Write out, word for word, every line in the data below from the one containing "border: 1.6px solid #1a1a1a;" to the one containing "10.8px; margin-bottom: 6px;", both of them included.

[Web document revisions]
☆ ☆ ☆ ☆ ☆

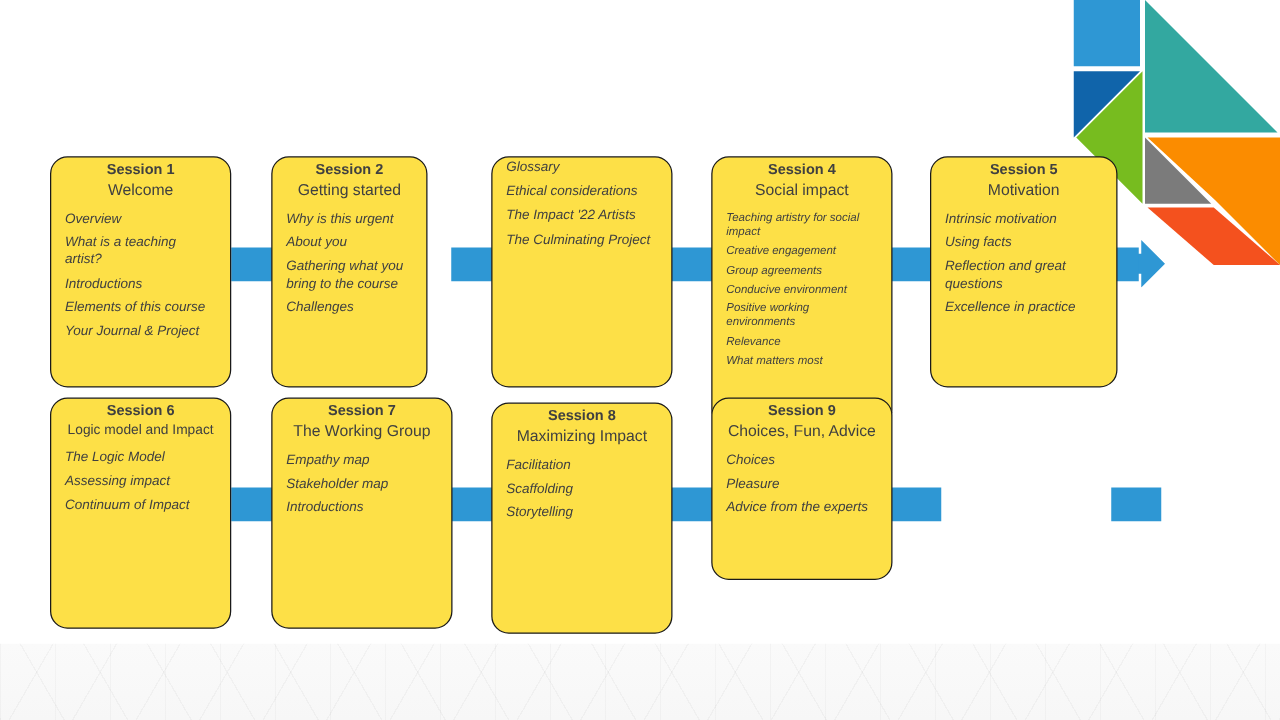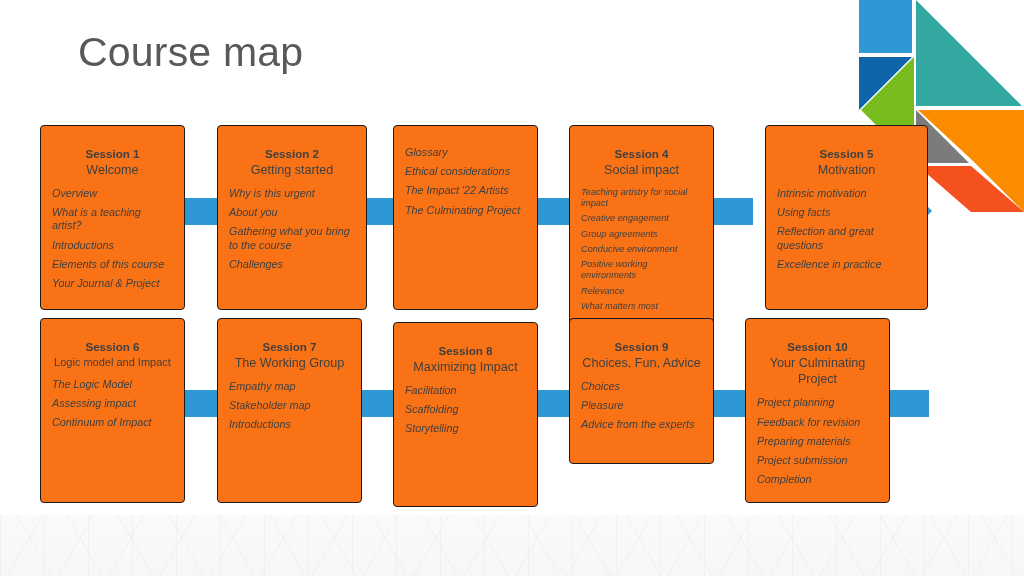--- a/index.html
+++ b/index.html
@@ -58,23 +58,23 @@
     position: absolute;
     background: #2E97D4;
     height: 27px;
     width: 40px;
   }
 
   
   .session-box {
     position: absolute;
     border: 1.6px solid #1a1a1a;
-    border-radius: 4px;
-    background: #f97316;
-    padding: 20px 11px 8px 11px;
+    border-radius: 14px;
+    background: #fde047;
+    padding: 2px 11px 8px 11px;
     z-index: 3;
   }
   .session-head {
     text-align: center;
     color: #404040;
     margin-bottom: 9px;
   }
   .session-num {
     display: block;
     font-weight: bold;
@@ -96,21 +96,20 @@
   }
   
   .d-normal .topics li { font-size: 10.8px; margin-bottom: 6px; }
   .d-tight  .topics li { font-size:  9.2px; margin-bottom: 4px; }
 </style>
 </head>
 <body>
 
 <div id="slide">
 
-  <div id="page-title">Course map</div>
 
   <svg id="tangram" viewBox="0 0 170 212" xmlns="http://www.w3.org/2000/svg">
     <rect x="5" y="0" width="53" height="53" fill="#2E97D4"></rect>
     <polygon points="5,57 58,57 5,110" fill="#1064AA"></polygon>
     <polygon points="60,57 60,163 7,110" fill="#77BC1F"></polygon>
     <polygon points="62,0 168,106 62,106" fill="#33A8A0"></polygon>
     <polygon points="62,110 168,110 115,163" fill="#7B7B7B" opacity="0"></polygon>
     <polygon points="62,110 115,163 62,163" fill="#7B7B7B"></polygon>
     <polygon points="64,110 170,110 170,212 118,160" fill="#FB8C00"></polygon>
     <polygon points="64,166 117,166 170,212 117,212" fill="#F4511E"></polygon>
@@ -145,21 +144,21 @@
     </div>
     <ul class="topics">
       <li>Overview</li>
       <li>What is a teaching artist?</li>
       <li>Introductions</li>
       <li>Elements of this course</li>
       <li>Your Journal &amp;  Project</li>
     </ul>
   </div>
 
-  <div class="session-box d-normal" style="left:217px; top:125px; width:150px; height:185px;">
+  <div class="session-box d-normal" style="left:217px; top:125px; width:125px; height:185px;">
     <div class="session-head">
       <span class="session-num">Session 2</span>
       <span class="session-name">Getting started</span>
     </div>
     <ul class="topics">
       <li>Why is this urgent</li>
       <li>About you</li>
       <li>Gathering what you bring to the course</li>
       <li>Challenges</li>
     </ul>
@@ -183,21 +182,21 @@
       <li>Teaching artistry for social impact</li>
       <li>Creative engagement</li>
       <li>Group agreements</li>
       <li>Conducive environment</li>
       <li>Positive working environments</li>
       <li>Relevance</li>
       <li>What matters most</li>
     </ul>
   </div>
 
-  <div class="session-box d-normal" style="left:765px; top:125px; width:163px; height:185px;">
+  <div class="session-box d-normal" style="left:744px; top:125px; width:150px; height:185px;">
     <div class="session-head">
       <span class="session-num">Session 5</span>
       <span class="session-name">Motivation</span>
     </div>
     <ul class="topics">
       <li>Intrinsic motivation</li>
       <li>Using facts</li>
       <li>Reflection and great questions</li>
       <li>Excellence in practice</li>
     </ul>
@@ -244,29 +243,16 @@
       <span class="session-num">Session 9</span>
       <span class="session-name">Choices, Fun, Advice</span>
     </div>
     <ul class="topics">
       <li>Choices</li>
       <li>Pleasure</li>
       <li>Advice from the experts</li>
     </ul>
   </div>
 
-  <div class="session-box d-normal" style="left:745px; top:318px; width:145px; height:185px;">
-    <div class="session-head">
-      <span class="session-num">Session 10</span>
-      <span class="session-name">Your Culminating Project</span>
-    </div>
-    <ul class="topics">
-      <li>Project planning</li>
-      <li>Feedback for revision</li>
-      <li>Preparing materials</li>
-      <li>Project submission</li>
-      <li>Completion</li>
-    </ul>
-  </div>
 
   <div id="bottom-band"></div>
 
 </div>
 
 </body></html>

☆ ☆ ☆ ☆ ☆

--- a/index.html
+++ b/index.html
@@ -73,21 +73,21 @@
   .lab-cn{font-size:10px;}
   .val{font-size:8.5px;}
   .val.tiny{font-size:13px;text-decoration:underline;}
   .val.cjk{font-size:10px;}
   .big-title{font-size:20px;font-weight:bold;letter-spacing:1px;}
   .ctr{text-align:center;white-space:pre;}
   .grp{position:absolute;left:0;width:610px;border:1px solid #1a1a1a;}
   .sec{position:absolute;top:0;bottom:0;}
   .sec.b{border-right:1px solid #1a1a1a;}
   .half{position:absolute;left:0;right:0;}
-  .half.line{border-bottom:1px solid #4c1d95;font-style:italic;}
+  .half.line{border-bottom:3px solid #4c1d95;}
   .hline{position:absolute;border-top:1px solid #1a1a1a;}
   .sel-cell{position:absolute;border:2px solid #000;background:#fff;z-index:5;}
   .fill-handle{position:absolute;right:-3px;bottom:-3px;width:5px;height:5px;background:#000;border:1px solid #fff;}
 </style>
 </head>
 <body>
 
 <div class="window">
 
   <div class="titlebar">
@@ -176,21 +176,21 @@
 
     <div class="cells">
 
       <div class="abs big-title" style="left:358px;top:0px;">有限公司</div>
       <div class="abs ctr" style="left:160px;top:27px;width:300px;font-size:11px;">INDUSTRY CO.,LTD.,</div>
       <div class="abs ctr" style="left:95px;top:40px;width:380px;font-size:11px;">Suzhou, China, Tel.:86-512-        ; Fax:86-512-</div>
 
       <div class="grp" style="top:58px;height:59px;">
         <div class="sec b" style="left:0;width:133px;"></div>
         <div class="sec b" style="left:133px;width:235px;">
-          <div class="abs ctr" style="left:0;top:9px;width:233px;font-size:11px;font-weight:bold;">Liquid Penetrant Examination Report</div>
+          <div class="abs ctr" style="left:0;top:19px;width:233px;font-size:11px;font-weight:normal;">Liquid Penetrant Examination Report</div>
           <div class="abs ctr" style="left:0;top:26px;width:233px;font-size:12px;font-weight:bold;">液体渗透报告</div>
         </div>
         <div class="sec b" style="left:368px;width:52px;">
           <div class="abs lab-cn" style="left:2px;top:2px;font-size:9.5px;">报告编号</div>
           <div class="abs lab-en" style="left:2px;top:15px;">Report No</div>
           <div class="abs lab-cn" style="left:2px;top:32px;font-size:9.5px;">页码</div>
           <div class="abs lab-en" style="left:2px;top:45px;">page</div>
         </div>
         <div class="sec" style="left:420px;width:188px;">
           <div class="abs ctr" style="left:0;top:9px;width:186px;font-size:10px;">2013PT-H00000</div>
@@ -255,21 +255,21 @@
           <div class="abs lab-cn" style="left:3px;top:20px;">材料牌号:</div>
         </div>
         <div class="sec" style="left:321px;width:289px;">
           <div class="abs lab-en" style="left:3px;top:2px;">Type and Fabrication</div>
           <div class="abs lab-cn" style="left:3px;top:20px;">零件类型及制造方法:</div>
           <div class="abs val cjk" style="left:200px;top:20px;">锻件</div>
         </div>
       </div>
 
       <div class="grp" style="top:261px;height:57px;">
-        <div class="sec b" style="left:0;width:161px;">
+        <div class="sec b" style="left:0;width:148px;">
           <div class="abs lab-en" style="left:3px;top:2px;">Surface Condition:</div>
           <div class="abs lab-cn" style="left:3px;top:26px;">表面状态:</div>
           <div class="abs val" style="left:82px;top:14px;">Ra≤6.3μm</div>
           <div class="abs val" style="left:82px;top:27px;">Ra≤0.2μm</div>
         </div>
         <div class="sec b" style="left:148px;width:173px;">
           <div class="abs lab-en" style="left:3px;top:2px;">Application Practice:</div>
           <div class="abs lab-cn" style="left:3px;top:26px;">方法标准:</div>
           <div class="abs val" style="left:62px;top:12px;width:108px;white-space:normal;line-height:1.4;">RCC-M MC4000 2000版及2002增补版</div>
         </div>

☆ ☆ ☆ ☆ ☆

- _Response area_:
     border: 1.6px solid #1a1a1a;
-    border-radius: 4px;
-    background: #f97316;
-    padding: 20px 11px 8px 11px;
+    border-radius: 14px;
+    background: #fde047;
+    padding: 2px 11px 8px 11px;
     z-index: 3;
   }
   .session-head {
     text-align: center;
     color: #404040;
     margin-bottom: 9px;
   }
   .session-num {
     display: block;
     font-weight: bold;
@@ -96,21 +96,20 @@
   }
   
   .d-normal .topics li { font-size: 10.8px; margin-bottom: 6px; }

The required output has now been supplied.